| Exercise instructions |
All of the listing should be transcribed exactly.
■ ■ ■ ■ ■
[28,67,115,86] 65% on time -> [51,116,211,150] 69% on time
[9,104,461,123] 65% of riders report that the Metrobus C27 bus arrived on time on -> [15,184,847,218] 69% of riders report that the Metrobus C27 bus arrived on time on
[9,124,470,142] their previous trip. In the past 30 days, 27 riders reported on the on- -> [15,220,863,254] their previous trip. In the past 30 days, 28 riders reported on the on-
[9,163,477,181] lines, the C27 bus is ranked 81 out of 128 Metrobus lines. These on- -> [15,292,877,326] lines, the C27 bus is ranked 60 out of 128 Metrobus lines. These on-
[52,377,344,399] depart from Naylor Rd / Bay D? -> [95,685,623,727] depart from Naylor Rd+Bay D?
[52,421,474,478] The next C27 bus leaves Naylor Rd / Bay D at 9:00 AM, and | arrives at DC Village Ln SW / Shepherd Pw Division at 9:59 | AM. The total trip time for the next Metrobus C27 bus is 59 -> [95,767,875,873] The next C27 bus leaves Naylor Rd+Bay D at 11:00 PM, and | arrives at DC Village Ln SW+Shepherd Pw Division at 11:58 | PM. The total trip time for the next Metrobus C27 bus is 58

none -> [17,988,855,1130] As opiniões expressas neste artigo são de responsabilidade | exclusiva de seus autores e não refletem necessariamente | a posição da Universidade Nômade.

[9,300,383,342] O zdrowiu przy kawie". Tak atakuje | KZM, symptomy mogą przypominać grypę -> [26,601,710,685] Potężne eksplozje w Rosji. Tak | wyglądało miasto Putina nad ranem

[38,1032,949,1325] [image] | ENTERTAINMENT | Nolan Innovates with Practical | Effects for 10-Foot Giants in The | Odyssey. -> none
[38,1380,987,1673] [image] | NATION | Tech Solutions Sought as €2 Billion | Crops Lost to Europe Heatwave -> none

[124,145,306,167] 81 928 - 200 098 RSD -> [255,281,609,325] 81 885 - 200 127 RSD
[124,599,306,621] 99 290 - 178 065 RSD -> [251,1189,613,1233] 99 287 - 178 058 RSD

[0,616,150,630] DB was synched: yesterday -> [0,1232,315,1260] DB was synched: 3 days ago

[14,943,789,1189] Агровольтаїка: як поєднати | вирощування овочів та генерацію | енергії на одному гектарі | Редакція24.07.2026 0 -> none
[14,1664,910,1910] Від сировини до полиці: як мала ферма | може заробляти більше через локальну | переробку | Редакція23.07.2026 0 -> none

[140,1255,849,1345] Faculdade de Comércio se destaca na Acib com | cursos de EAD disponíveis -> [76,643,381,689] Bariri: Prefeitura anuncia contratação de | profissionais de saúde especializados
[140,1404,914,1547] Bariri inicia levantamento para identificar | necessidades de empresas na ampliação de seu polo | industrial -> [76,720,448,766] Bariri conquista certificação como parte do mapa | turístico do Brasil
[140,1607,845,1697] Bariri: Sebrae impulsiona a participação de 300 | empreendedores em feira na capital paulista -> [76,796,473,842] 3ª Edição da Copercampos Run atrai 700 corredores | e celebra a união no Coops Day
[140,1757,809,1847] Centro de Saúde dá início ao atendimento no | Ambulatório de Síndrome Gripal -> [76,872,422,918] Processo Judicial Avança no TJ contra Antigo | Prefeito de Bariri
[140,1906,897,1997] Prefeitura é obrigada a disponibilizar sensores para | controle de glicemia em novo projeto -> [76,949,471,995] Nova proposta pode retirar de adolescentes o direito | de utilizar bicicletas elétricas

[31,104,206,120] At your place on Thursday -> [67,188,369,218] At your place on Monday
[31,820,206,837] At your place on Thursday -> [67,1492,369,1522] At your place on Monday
■ ■ ■ ■ ■
| Response for this exercise |
[28,67,115,86] 65% on time -> [51,116,211,150] 69% on time
[9,104,461,123] 65% of riders report that the Metrobus C27 bus arrived on time on -> [15,184,847,218] 69% of riders report that the Metrobus C27 bus arrived on time on
[9,124,470,142] their previous trip. In the past 30 days, 27 riders reported on the on- -> [15,220,863,254] their previous trip. In the past 30 days, 28 riders reported on the on-
[9,163,477,181] lines, the C27 bus is ranked 81 out of 128 Metrobus lines. These on- -> [15,292,877,326] lines, the C27 bus is ranked 60 out of 128 Metrobus lines. These on-
[52,377,344,399] depart from Naylor Rd / Bay D? -> [95,685,623,727] depart from Naylor Rd+Bay D?
[52,421,474,478] The next C27 bus leaves Naylor Rd / Bay D at 9:00 AM, and | arrives at DC Village Ln SW / Shepherd Pw Division at 9:59 | AM. The total trip time for the next Metrobus C27 bus is 59 -> [95,767,875,873] The next C27 bus leaves Naylor Rd+Bay D at 11:00 PM, and | arrives at DC Village Ln SW+Shepherd Pw Division at 11:58 | PM. The total trip time for the next Metrobus C27 bus is 58

none -> [17,988,855,1130] As opiniões expressas neste artigo são de responsabilidade | exclusiva de seus autores e não refletem necessariamente | a posição da Universidade Nômade.

[9,300,383,342] O zdrowiu przy kawie". Tak atakuje | KZM, symptomy mogą przypominać grypę -> [26,601,710,685] Potężne eksplozje w Rosji. Tak | wyglądało miasto Putina nad ranem

[38,1032,949,1325] [image] | ENTERTAINMENT | Nolan Innovates with Practical | Effects for 10-Foot Giants in The | Odyssey. -> none
[38,1380,987,1673] [image] | NATION | Tech Solutions Sought as €2 Billion | Crops Lost to Europe Heatwave -> none

[124,145,306,167] 81 928 - 200 098 RSD -> [255,281,609,325] 81 885 - 200 127 RSD
[124,599,306,621] 99 290 - 178 065 RSD -> [251,1189,613,1233] 99 287 - 178 058 RSD

[0,616,150,630] DB was synched: yesterday -> [0,1232,315,1260] DB was synched: 3 days ago

[14,943,789,1189] Агровольтаїка: як поєднати | вирощування овочів та генерацію | енергії на одному гектарі | Редакція24.07.2026 0 -> none
[14,1664,910,1910] Від сировини до полиці: як мала ферма | може заробляти більше через локальну | переробку | Редакція23.07.2026 0 -> none

[140,1255,849,1345] Faculdade de Comércio se destaca na Acib com | cursos de EAD disponíveis -> [76,643,381,689] Bariri: Prefeitura anuncia contratação de | profissionais de saúde especializados
[140,1404,914,1547] Bariri inicia levantamento para identificar | necessidades de empresas na ampliação de seu polo | industrial -> [76,720,448,766] Bariri conquista certificação como parte do mapa | turístico do Brasil
[140,1607,845,1697] Bariri: Sebrae impulsiona a participação de 300 | empreendedores em feira na capital paulista -> [76,796,473,842] 3ª Edição da Copercampos Run atrai 700 corredores | e celebra a união no Coops Day
[140,1757,809,1847] Centro de Saúde dá início ao atendimento no | Ambulatório de Síndrome Gripal -> [76,872,422,918] Processo Judicial Avança no TJ contra Antigo | Prefeito de Bariri
[140,1906,897,1997] Prefeitura é obrigada a disponibilizar sensores para | controle de glicemia em novo projeto -> [76,949,471,995] Nova proposta pode retirar de adolescentes o direito | de utilizar bicicletas elétricas

[31,104,206,120] At your place on Thursday -> [67,188,369,218] At your place on Monday
[31,820,206,837] At your place on Thursday -> [67,1492,369,1522] At your place on Monday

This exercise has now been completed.